-------- Input data

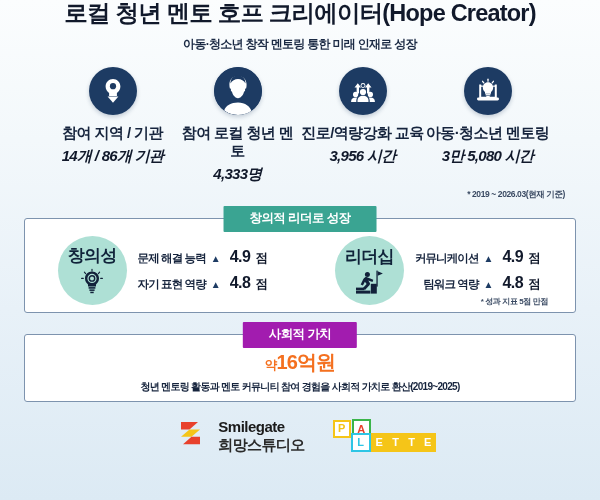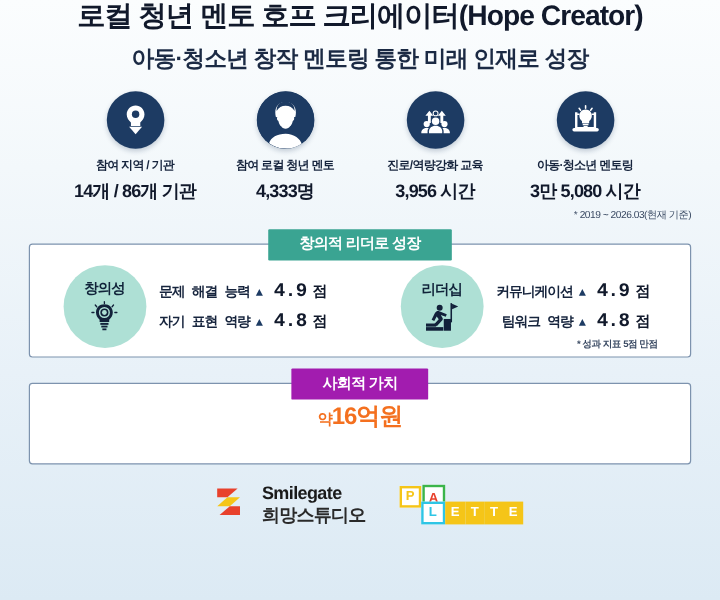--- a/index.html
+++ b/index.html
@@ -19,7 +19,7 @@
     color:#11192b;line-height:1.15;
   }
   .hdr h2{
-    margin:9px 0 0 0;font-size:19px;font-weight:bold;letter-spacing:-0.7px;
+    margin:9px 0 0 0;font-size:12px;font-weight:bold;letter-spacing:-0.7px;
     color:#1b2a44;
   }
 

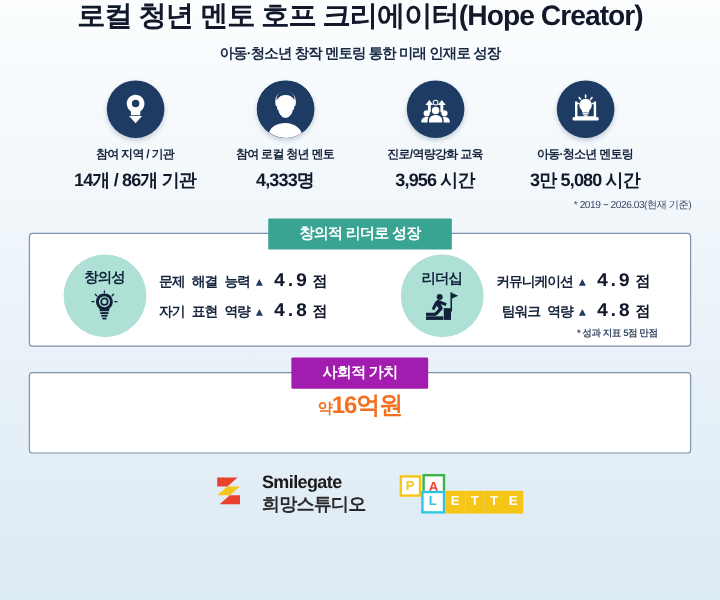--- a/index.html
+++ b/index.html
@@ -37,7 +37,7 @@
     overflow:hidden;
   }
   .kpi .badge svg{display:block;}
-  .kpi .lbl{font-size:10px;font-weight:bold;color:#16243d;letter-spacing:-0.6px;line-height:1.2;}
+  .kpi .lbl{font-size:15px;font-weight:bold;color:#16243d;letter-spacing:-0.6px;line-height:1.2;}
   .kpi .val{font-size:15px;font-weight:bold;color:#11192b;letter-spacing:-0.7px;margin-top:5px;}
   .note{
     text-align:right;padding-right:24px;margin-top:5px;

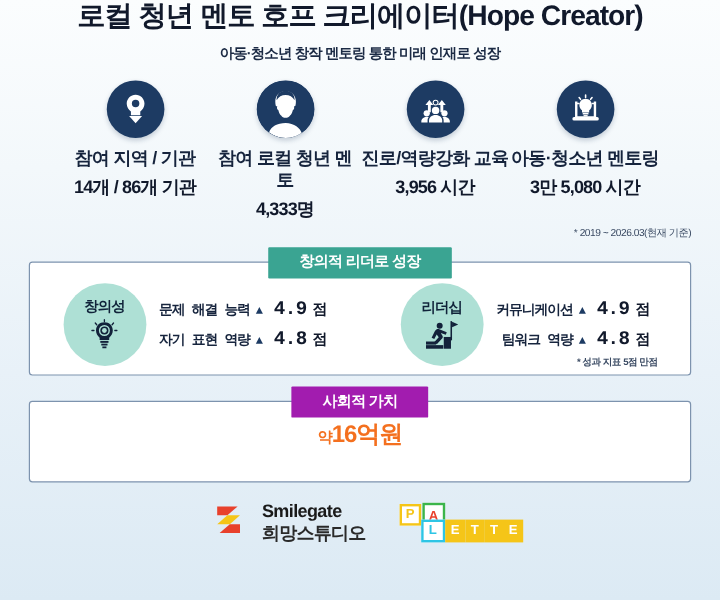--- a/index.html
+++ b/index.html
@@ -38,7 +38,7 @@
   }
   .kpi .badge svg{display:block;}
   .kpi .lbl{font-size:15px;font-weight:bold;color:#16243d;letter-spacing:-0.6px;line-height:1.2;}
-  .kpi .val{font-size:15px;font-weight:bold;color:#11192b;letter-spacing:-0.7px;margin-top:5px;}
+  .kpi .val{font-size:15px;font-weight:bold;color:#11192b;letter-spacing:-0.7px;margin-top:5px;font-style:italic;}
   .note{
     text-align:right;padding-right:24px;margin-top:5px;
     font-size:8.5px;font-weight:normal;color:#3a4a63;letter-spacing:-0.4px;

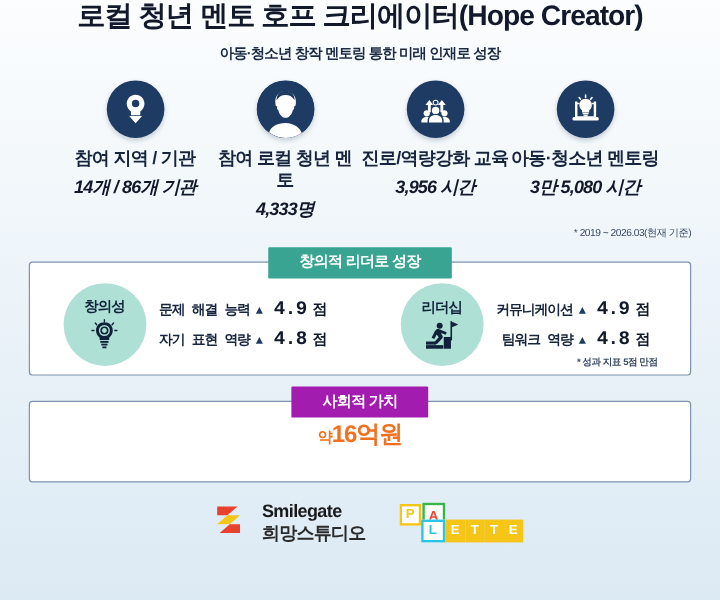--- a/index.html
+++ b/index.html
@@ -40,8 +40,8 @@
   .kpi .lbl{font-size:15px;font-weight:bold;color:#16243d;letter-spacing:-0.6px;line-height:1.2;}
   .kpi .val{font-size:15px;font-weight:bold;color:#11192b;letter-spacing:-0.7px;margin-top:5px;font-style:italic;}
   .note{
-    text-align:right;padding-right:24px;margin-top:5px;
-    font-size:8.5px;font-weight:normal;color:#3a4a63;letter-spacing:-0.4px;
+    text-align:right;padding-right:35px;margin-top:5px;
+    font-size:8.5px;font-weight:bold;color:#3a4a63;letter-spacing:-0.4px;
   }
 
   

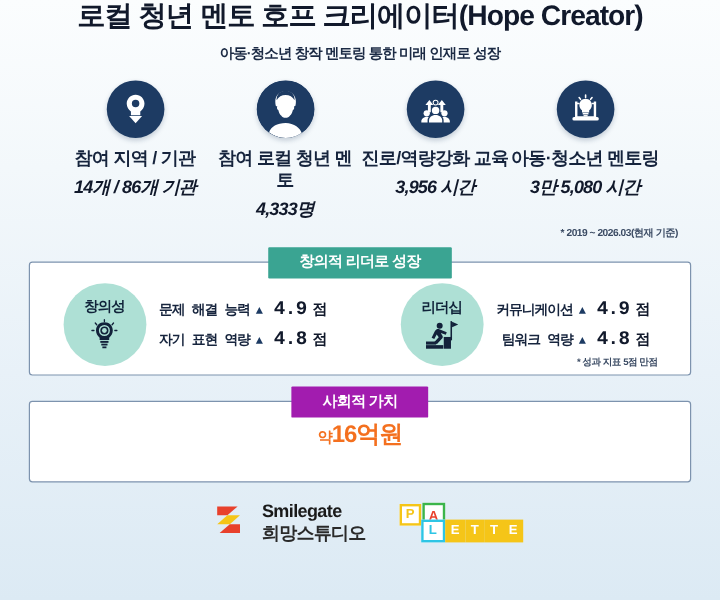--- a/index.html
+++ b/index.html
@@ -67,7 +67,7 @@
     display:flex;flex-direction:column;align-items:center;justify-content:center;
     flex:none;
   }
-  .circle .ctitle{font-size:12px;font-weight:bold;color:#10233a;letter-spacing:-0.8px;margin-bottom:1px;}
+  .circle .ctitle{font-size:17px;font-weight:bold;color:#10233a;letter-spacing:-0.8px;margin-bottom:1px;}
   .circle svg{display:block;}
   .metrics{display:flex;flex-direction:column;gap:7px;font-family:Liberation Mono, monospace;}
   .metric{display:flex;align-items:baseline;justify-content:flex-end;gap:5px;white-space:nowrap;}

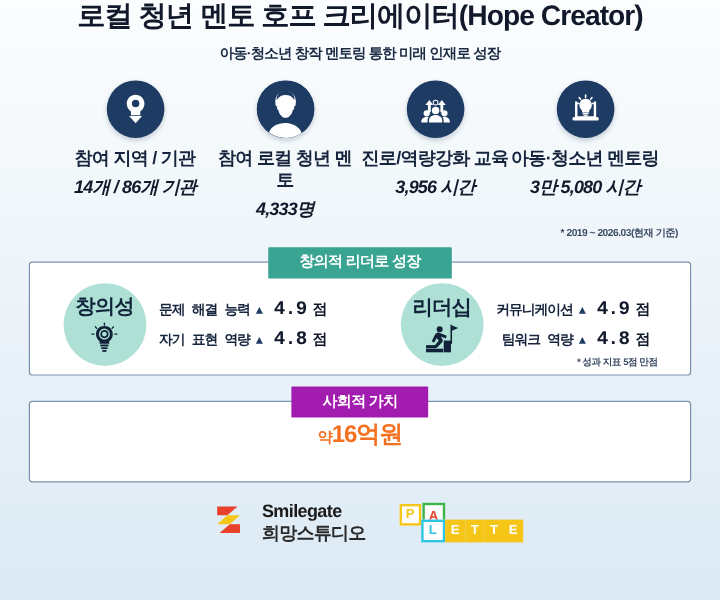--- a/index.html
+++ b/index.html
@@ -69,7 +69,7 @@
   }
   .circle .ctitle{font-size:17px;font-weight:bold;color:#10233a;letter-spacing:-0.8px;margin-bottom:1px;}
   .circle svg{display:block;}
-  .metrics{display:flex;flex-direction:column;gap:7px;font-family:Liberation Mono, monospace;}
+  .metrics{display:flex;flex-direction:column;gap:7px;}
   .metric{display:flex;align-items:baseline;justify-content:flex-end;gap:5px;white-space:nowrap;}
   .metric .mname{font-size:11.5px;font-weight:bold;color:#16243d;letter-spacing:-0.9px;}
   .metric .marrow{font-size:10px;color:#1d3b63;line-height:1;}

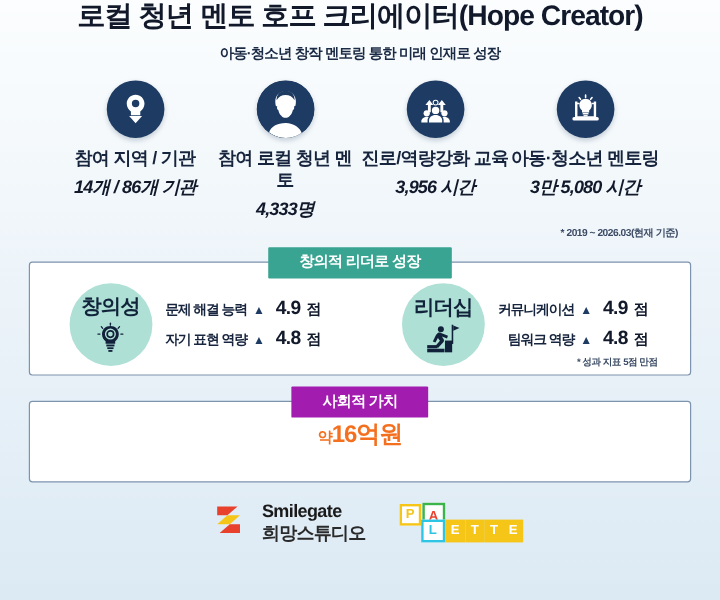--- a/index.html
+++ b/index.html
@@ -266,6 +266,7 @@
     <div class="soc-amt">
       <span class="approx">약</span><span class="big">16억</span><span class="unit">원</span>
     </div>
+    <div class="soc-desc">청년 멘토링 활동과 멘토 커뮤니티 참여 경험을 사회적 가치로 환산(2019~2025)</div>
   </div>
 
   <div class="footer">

----------------
-------- Input data

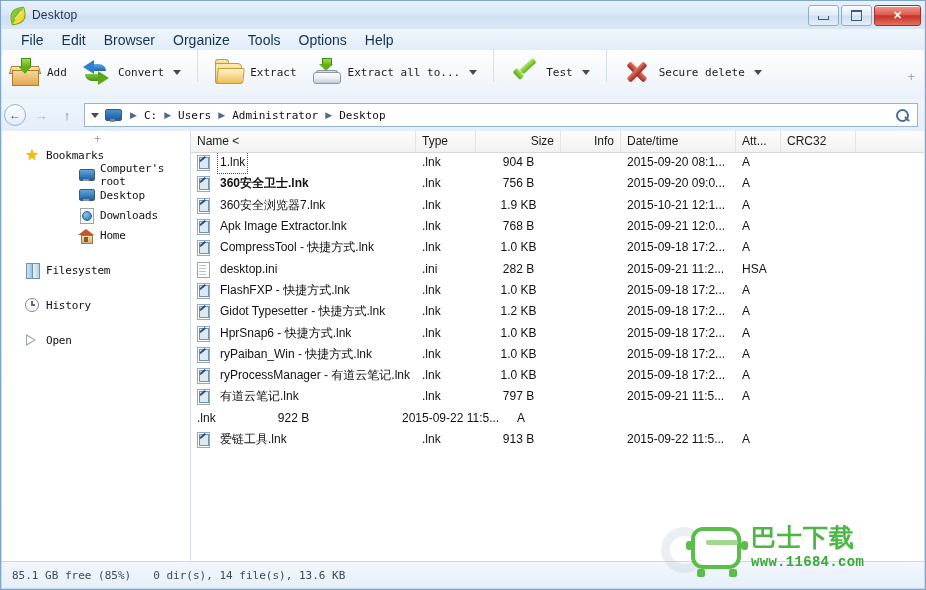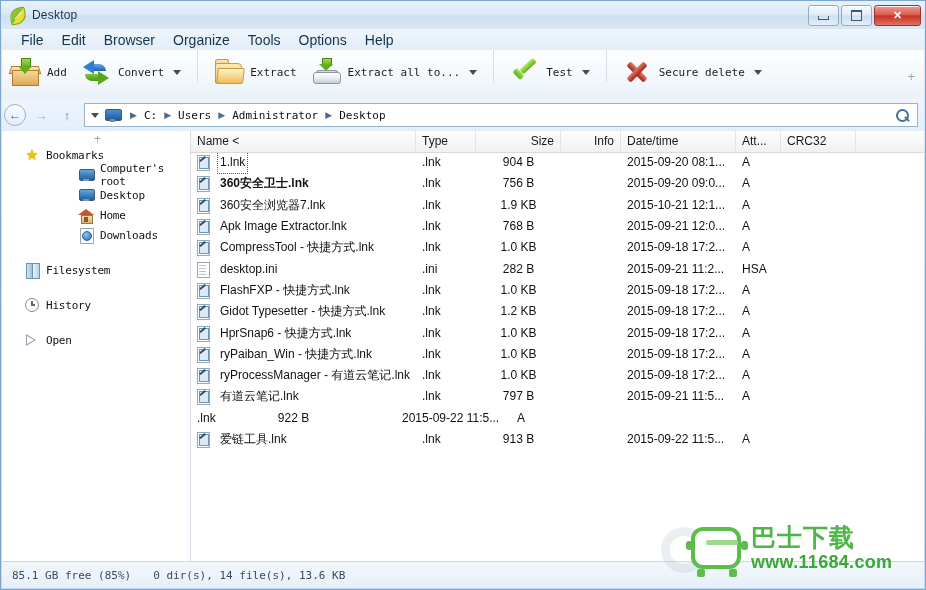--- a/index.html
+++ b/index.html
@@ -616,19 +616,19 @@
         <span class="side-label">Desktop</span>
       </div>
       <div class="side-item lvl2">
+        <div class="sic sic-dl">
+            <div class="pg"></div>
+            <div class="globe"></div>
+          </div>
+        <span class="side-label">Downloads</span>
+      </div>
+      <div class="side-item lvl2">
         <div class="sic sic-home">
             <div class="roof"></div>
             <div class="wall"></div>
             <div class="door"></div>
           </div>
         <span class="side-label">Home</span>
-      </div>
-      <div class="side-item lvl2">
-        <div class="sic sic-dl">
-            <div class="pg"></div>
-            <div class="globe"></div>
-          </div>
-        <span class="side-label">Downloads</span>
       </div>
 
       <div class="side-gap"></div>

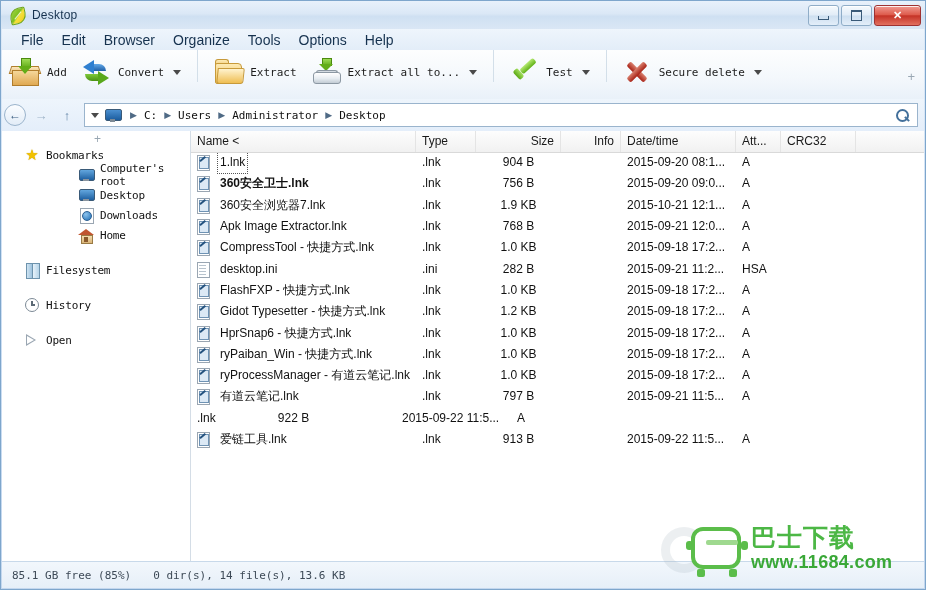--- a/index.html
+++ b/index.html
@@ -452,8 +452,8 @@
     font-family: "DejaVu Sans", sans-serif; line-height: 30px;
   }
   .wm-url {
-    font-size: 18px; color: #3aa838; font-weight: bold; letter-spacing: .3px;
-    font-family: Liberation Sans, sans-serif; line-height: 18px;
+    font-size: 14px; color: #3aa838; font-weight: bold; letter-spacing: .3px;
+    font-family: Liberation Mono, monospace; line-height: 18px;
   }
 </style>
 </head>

----------------

**Required action:**
Give a count of the lines above that include the word "ctitle", and add nothing to it.

**Task output:**
3